You learned his exes’ name on your first date. He told you how she totally screwed him over and he’s like “so over her” and “ready to move on.” A few weeks into your new relationship and you’re pretty sure you know every detail of this woman’s life. Her grandma’s name? Jean. Her favorite coffee? Vanilla latte with almond milk and a sprinkle of cinnamon. Has she been to Europe? Yep, in 2017 and she didn’t stop talking about it for 2 weeks and it was “just really annoying because she acted like she was from there.”

Run. Because I promise you he will be doing the same thing shortly–full speed directly back to his ex. He’s not over her sis. When someone’s actually “over” someone, they don’t spend time (all the time) talking about them OR trashing them.
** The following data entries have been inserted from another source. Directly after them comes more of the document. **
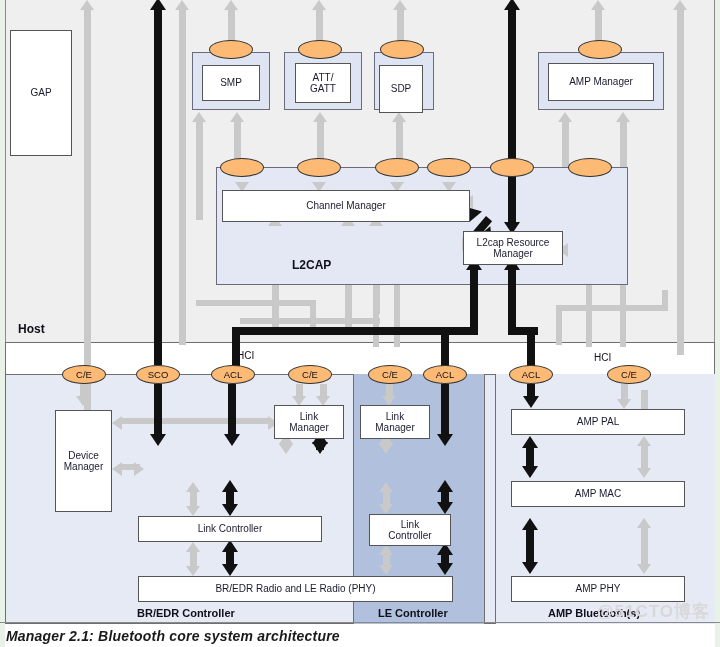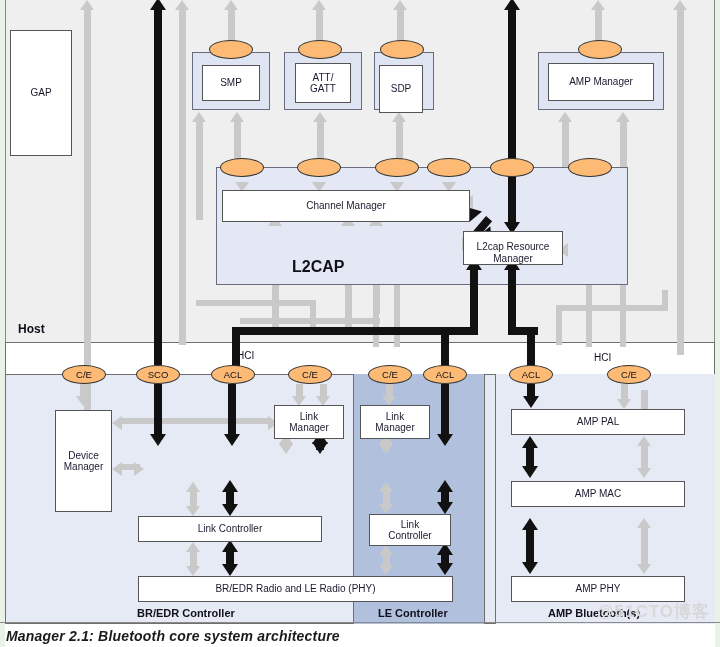--- a/index.html
+++ b/index.html
@@ -114,26 +114,26 @@
   </div>
   <div class="sap" style="left:380px;top:40px;"></div>
 
   <div class="shell" style="left:538px;top:52px;width:126px;height:58px;"></div>
   <div class="box" style="left:548px;top:63px;width:106px;height:38px;">
     <span>AMP Manager</span>
   </div>
   <div class="sap" style="left:578px;top:40px;"></div>
 
   <div class="l2cap-shell" style="left:216px;top:167px;width:412px;height:118px;"></div>
-  <div class="label" style="left:244px;top:258px;font-size:16px;padding-left:48px;">L2CAP</div>
+  <div class="label" style="left:244px;top:258px;font-size:12px;padding-left:48px;">L2CAP</div>
 
   <div class="box" style="left:222px;top:190px;width:248px;height:32px;">
     <span>Channel Manager</span>
   </div>
-  <div class="box" style="left:463px;top:231px;width:100px;height:34px;white-space:pre-line;align-items:flex-end;">
+  <div class="box" style="left:463px;top:231px;width:100px;height:34px;white-space:pre-line;">
     <span style="white-space:pre-line;">L2cap Resource
 Manager</span>
   </div>
 
   <div class="sap blank" style="left:220px;top:158px;"></div>
   <div class="sap blank" style="left:297px;top:158px;"></div>
   <div class="sap blank" style="left:375px;top:158px;"></div>
   <div class="sap blank" style="left:427px;top:158px;"></div>
   <div class="sap blank" style="left:490px;top:158px;"></div>
   <div class="sap blank" style="left:568px;top:158px;"></div>

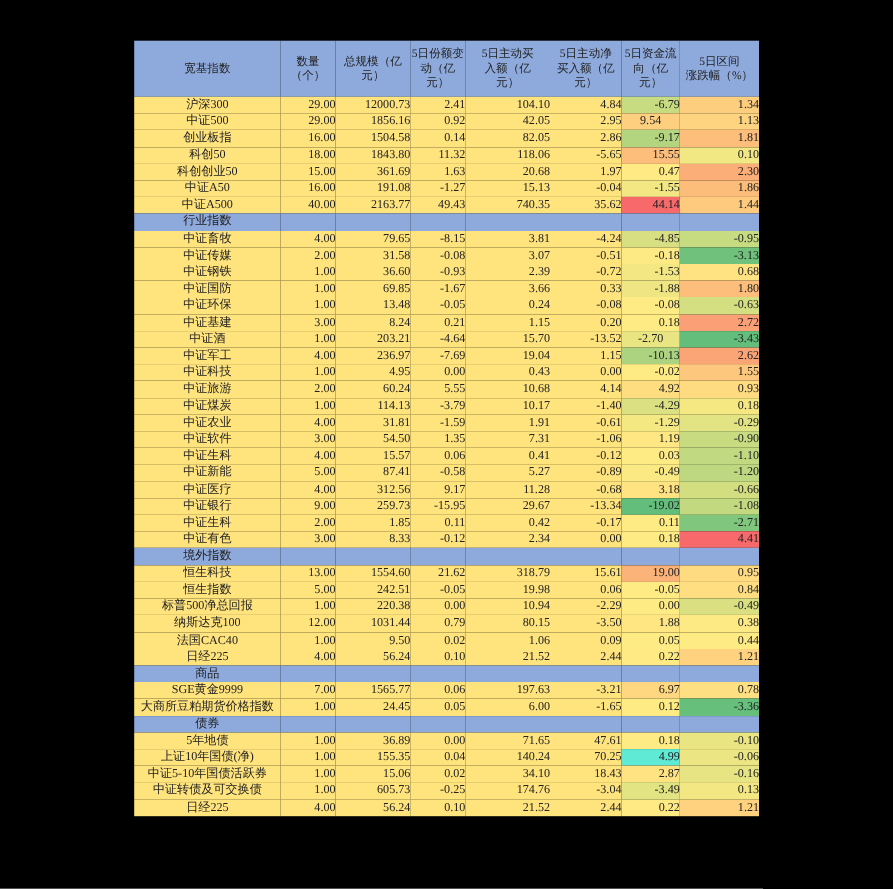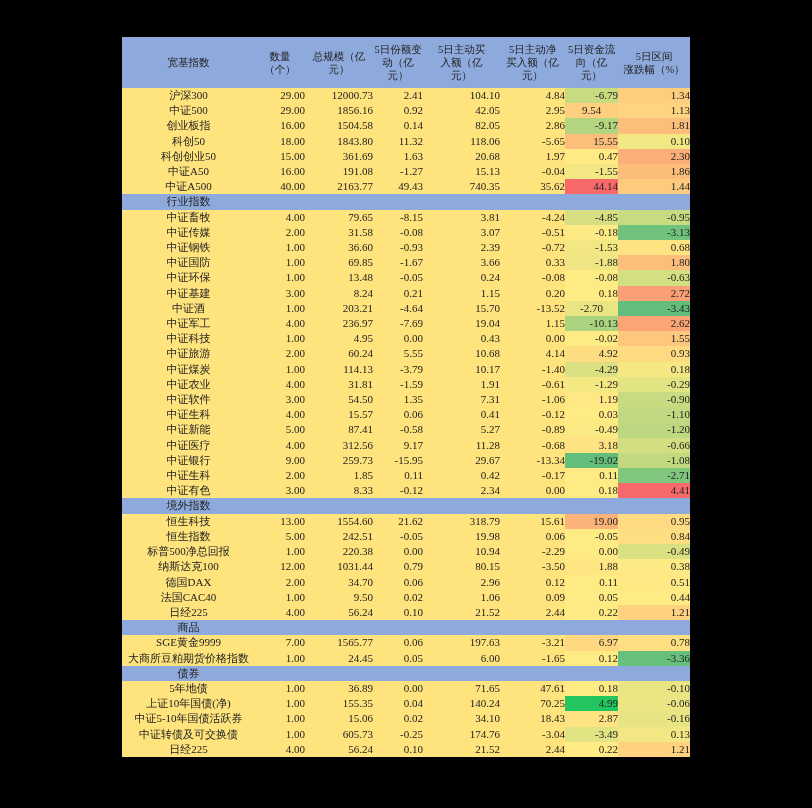--- a/index.html
+++ b/index.html
@@ -384,30 +384,20 @@
           <td class="name">纳斯达克100</td>
           <td class="num">12.00</td>
           <td class="num">1031.44</td>
           <td class="num">0.79</td>
           <td class="num">80.15</td>
           <td class="num">-3.50</td>
           <td class="num" style="background: rgb(255, 230, 131);">1.88</td>
           <td class="num" style="background: rgb(253, 234, 132);">0.38</td>
         </tr>
         <tr>
-          <td class="name">德国DAX</td>
-          <td class="num">2.00</td>
-          <td class="num">34.70</td>
-          <td class="num">0.06</td>
-          <td class="num">2.96</td>
-          <td class="num">0.12</td>
-          <td class="num" style="background: rgb(255, 235, 132);">0.11</td>
-          <td class="num" style="background: rgb(255, 233, 132);">0.51</td>
-        </tr>
-        <tr>
           <td class="name">法国CAC40</td>
           <td class="num">1.00</td>
           <td class="num">9.50</td>
           <td class="num">0.02</td>
           <td class="num">1.06</td>
           <td class="num">0.09</td>
           <td class="num" style="background: rgb(255, 235, 132);">0.05</td>
           <td class="num" style="background: rgb(255, 235, 132);">0.44</td>
         </tr>
         <tr>
@@ -470,21 +460,21 @@
           <td class="num" style="background: rgb(255, 235, 132);">0.18</td>
           <td class="num" style="background: rgb(233, 229, 131);">-0.10</td>
         </tr>
         <tr>
           <td class="name">上证10年国债(净)</td>
           <td class="num">1.00</td>
           <td class="num">155.35</td>
           <td class="num">0.04</td>
           <td class="num">140.24</td>
           <td class="num">70.25</td>
-          <td class="num" style="background: #22c55e;">4.99</td>
+          <td class="num" style="background: #5eead4;">4.99</td>
           <td class="num" style="background: rgb(235, 229, 131);">-0.06</td>
         </tr>
         <tr>
           <td class="name">中证5-10年国债活跃券</td>
           <td class="num">1.00</td>
           <td class="num">15.06</td>
           <td class="num">0.02</td>
           <td class="num">34.10</td>
           <td class="num">18.43</td>
           <td class="num" style="background: rgb(255, 227, 130);">2.87</td>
He needs time to heal and you need to get the heck out of there.

Lesson learned: Everyone has “the one who got away.” But that doesn’t mean they should third-wheel your love story. Move along sir.

4. The Really (REALLY) Needy One

It feels good to be needed, wanted, adored. There’s nothing better than waking up to 3 texts from a guy telling you how beautiful you are and how they can’t wait to see you later. Anytime you want to hang out he’s totally free and basically at your front door ready to rumble. You guys never fight because somehow you’re always right and even when you’re not, he “doesn’t want to waste time arguing when you could be cuddling.” He asks you daily if you still like him, still want to be with him, still think he’s attractive, etc.
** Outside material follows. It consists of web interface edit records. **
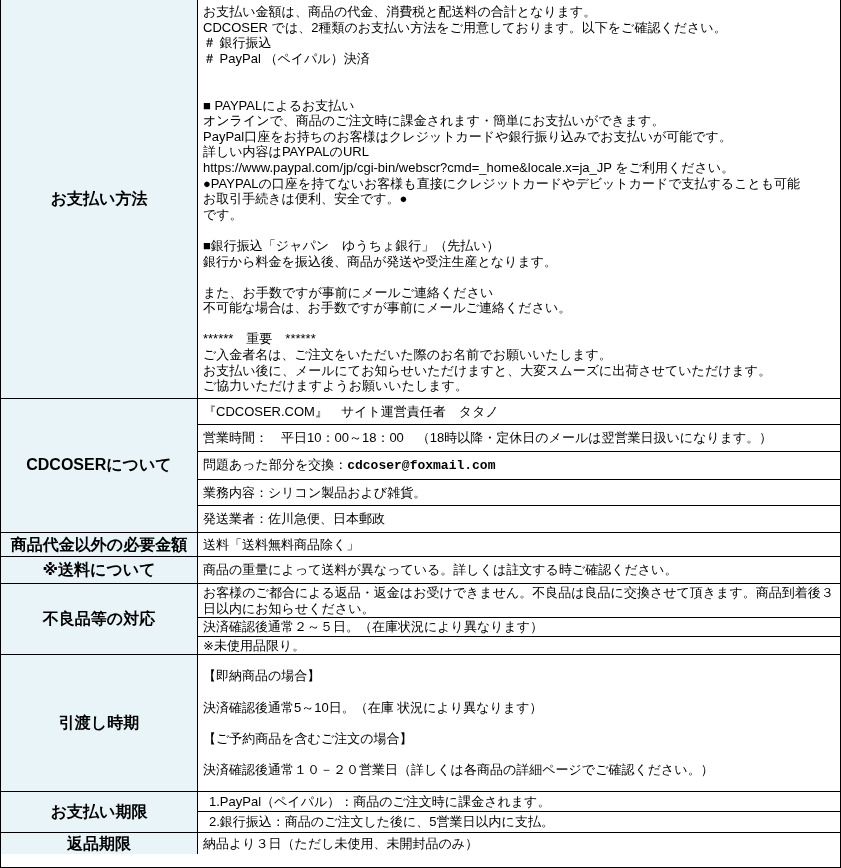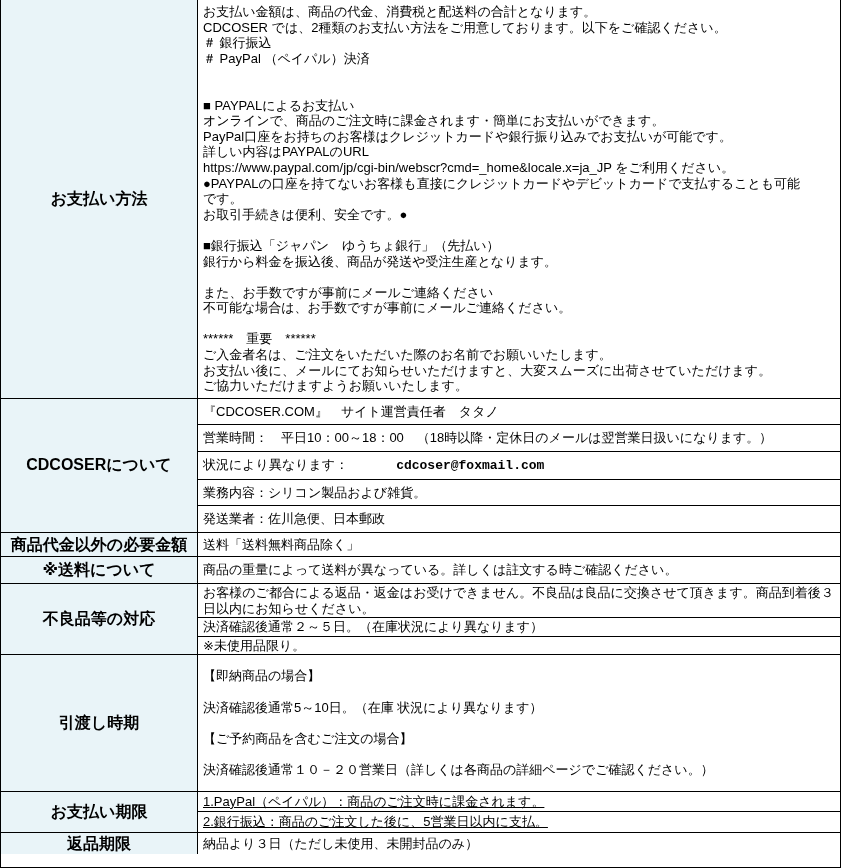--- a/index.html
+++ b/index.html
@@ -46,30 +46,30 @@
     display: flex;
     flex-direction: column;
   }
   .sub-cell { padding: 4px 5px; }
   .sub-cell + .sub-cell { border-top: 1px solid var(--border-color, #000); }
   .line {
     font-size: 13px;
     line-height: 15.6px;
     overflow-wrap: break-word;
   }
-  .bold { font-weight: bold; margin-left: 48px; }
+  .bold { font-weight: bold; }
   .mono { font-family: "Liberation Mono", "DejaVu Sans Mono", monospace; }
 
   
   [data-name="table-row-about"] .sub-cell { padding: 5px 5px; }
   [data-name="table-row-extra-fees"] .sub-cell { padding: 4px 5px; }
   [data-name="table-row-shipping-note"] .sub-cell { padding: 5px 5px; }
   [data-name="table-row-defects"] .sub-cell { padding: 1px 5px; }
   [data-name="table-row-delivery-time"] .sub-cell { padding: 13px 5px; }
-  [data-name="table-row-payment-deadline"] .sub-cell { padding: 2px 5px; text-decoration: underline; }
+  [data-name="table-row-payment-deadline"] .sub-cell { padding: 2px 11px; }
   [data-name="table-row-return-deadline"] .sub-cell { padding: 3px 5px; }
 </style>
 </head>
 <body>
 
 <div class="page" data-name="shop-policy-page">
   <div class="shop-table" data-name="shop-info-table">
       <div class="main-row" data-name="table-row-payment-method">
         <div class="header-cell" data-name="row-header-payment-method">お支払い方法</div>
         <div class="content-cell" data-name="row-content-payment-method">
@@ -79,22 +79,22 @@
             <div class="line" data-name="text-line">＃ 銀行振込</div>
             <div class="line" data-name="text-line">＃ PayPal （ペイパル）決済</div>
             <div class="line" data-name="blank-line">&nbsp;</div>
             <div class="line" data-name="blank-line">&nbsp;</div>
             <div class="line" data-name="text-line">■ PAYPALによるお支払い</div>
             <div class="line" data-name="text-line">オンラインで、商品のご注文時に課金されます・簡単にお支払いができます。</div>
             <div class="line" data-name="text-line">PayPal口座をお持ちのお客様はクレジットカードや銀行振り込みでお支払いが可能です。</div>
             <div class="line" data-name="text-line">詳しい内容はPAYPALのURL</div>
             <div class="line" data-name="text-line">https://www.paypal.com/jp/cgi-bin/webscr?cmd=_home&amp;locale.x=ja_JP をご利用ください。</div>
             <div class="line" data-name="text-line">●PAYPALの口座を持てないお客様も直接にクレジットカードやデビットカードで支払することも可能</div>
+            <div class="line" data-name="text-line">お取引手続きは便利、安全です。●</div>
             <div class="line" data-name="text-line">です。</div>
-            <div class="line" data-name="text-line">お取引手続きは便利、安全です。●</div>
             <div class="line" data-name="blank-line">&nbsp;</div>
             <div class="line" data-name="text-line">■銀行振込「ジャパン　ゆうちょ銀行」（先払い）</div>
             <div class="line" data-name="text-line">銀行から料金を振込後、商品が発送や受注生産となります。</div>
             <div class="line" data-name="blank-line">&nbsp;</div>
             <div class="line" data-name="text-line">また、お手数ですが事前にメールご連絡ください</div>
             <div class="line" data-name="text-line">不可能な場合は、お手数ですが事前にメールご連絡ください。</div>
             <div class="line" data-name="blank-line">&nbsp;</div>
             <div class="line" data-name="text-line">******　重要　******</div>
             <div class="line" data-name="text-line">ご入金者名は、ご注文をいただいた際のお名前でお願いいたします。</div>
             <div class="line" data-name="text-line">お支払い後に、メールにてお知らせいただけますと、大変スムーズに出荷させていただけます。</div>
@@ -105,21 +105,21 @@
       <div class="main-row" data-name="table-row-about">
         <div class="header-cell" data-name="row-header-about">CDCOSERについて</div>
         <div class="content-cell" data-name="row-content-about">
           <div class="sub-cell" data-name="sub-cell-about-0">
             <div class="line" data-name="text-line">『CDCOSER.COM』　サイト運営責任者　タタノ</div>
           </div>
           <div class="sub-cell" data-name="sub-cell-about-1">
             <div class="line" data-name="text-line">営業時間：　平日10：00～18：00　（18時以降・定休日のメールは翌営業日扱いになります。）</div>
           </div>
           <div class="sub-cell" data-name="sub-cell-about-2">
-            <div class="line" data-name="text-line"><span data-name="text-segment">状況により異なります：</span><span class="bold mono" data-name="contact-email">cdcoser@foxmail.com</span></div>
+            <div class="line" data-name="text-line"><span data-name="text-segment">問題あった部分を交換：</span><span class="bold mono" data-name="contact-email">cdcoser@foxmail.com</span></div>
           </div>
           <div class="sub-cell" data-name="sub-cell-about-3">
             <div class="line" data-name="text-line">業務内容：シリコン製品および雑貨。</div>
           </div>
           <div class="sub-cell" data-name="sub-cell-about-4">
             <div class="line" data-name="text-line">発送業者：佐川急便、日本郵政</div>
           </div>
         </div>
       </div>
       <div class="main-row" data-name="table-row-extra-fees">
Do you need an inhaler? Can you breathe? Are you drowning? There’s a big difference between wanting someone and requiring their presence in order to survive. This guy can’t go a minute without hearing from you and being reminded just how much you love him. It’s great to show you care, but wowza–when do you have time to care for yourself?

Lesson learned: Find a man who wants you but doesn’t need you.

5. The One Who “Isn’t Ready To Commit”

Things are great between you two. You’re going on dates regularly, he texts you every day, and he’s even met a bunch of your friends. Sure, he’s kind of flaky, hasn’t told his mom about you, and won’t call you his girlfriend, but boys will be boys! Life is good and you’re pretty sure you’re in love. And he feels the same way, right?

Wrong. Don’t even waste your time on this one unless you’re looking for something super duper casual (you go girl). He’s not “afraid to commit.” He’s afraid to give up the 6 other girls he’s dating and isn’t ready to clean up the mess he’s made. The only thing that’s complicated is his ego. Walk away.

Lesson learned: You’re not a second option. And if you are, don’t let yourself be an option at all.

6. The One Who Got Away

This relationship makes you feel on top of the world. You finally understand exactly what everyone was talking about when they said “when you know you know.” Because YOU DEFINITELY KNOW. I mean, how could you be wrong? He’s everything the others weren’t.

Love is hard, but you were positive you two could handle it. Nothing could get in the way of how you felt for each other, until it did. Whether it was distance, jobs, another person, or something else entirely, this love slipped through your fingers and you’re not sure if you’ll ever completely heal. But guess what? You’ll be okay. And if he was your forever human, you’ll find him again. If not? You’ll find the one who is.

Lesson learned: Better to have loved and lost than never to have loved at all. Cheesy but true.

Number 7

I know this is titled “the 6 guys,” but I’ve got to give number 7 some credit. He’s the one who sticks around. The one who makes you believe in love again. The one who meets you where you’re at and makes you say, “I’m glad I didn’t give up.”

If you’re lucky, he’ll be the one at the end of the aisle (if you’re into that sort of thing). Give him a chance. Cut him some slack. Don’t let your history define how you feel about him. He’s not all the others–don’t treat him like he is.

CONGRATS. You’ve found your human. All it took was wading through crap to get the goods. Worth it? Totally. 100% No doubt.

If you’re currently dating a 1-6, I feel for you sis. Hang in there. It gets better when you move along and decide you’re ready for lucky number 7

And if you’re already on 7, DON’T SCREW IT UP. Especially not when the “too hot hunk” comes around with his bright white smile and tattooed arms…close your eyes and walk away–he’s not worth it.